▶ Task objective
Your copy should repeat each record below exactly and contain no images.

(Records to use)

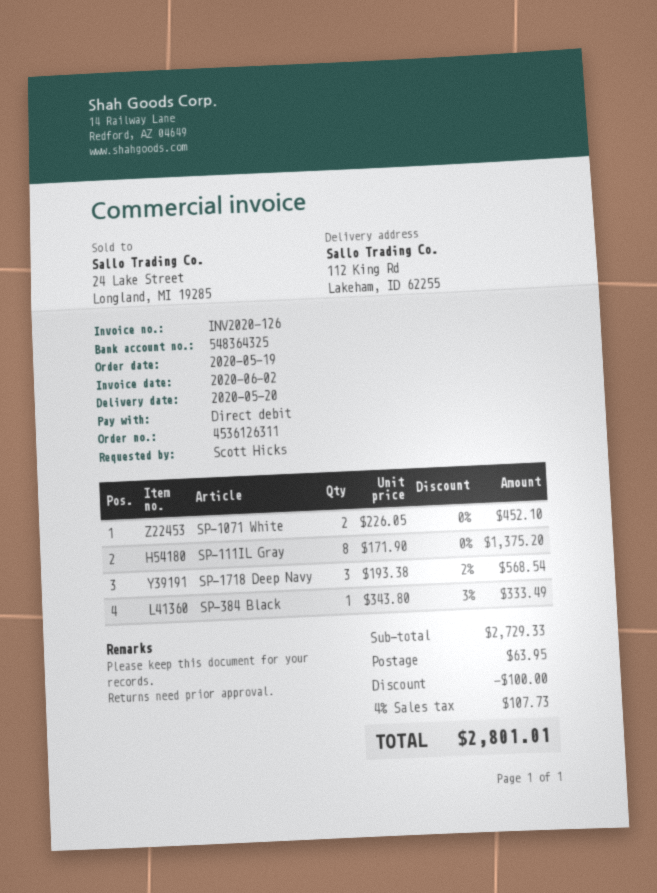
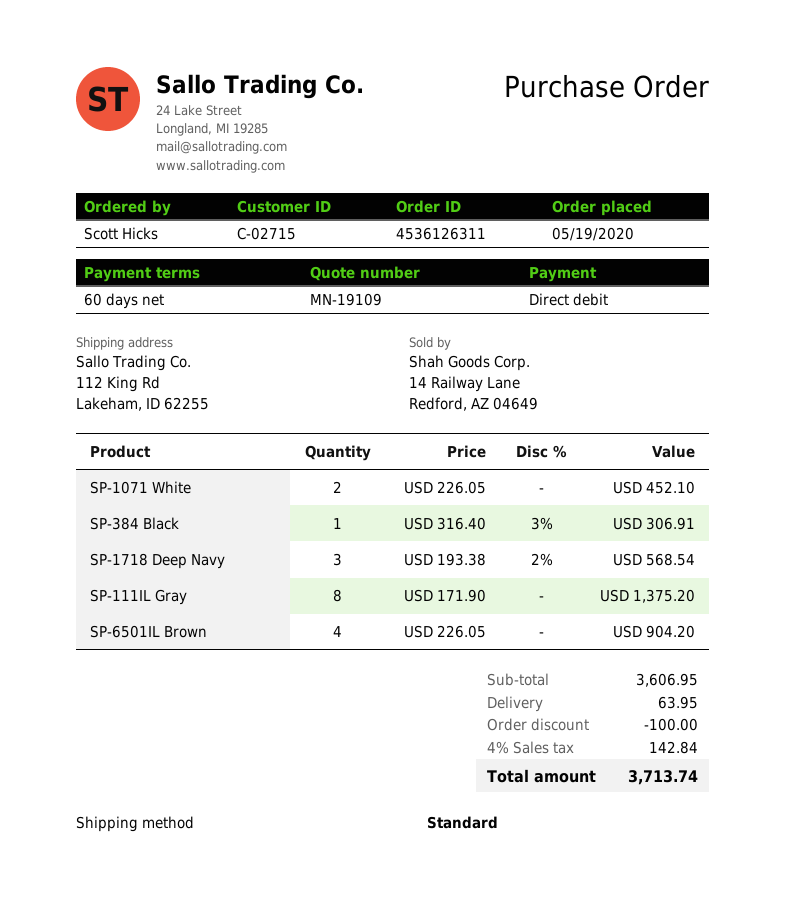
SP-384 Black: 1 x 343.80 - 3% = 333.49 -> 1 x 316.40 - 3% = 306.91
SP-6501IL Brown: none -> 4 x 226.05 = 904.20
subtotal: 2729.33 -> 3606.95
tax: 4% = 107.73 -> 4% = 142.84
total: 2801.01 -> 3713.74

(End Records to use)

▶ Output
SP-384 Black: 1 x 343.80 - 3% = 333.49 -> 1 x 316.40 - 3% = 306.91
SP-6501IL Brown: none -> 4 x 226.05 = 904.20
subtotal: 2729.33 -> 3606.95
tax: 4% = 107.73 -> 4% = 142.84
total: 2801.01 -> 3713.74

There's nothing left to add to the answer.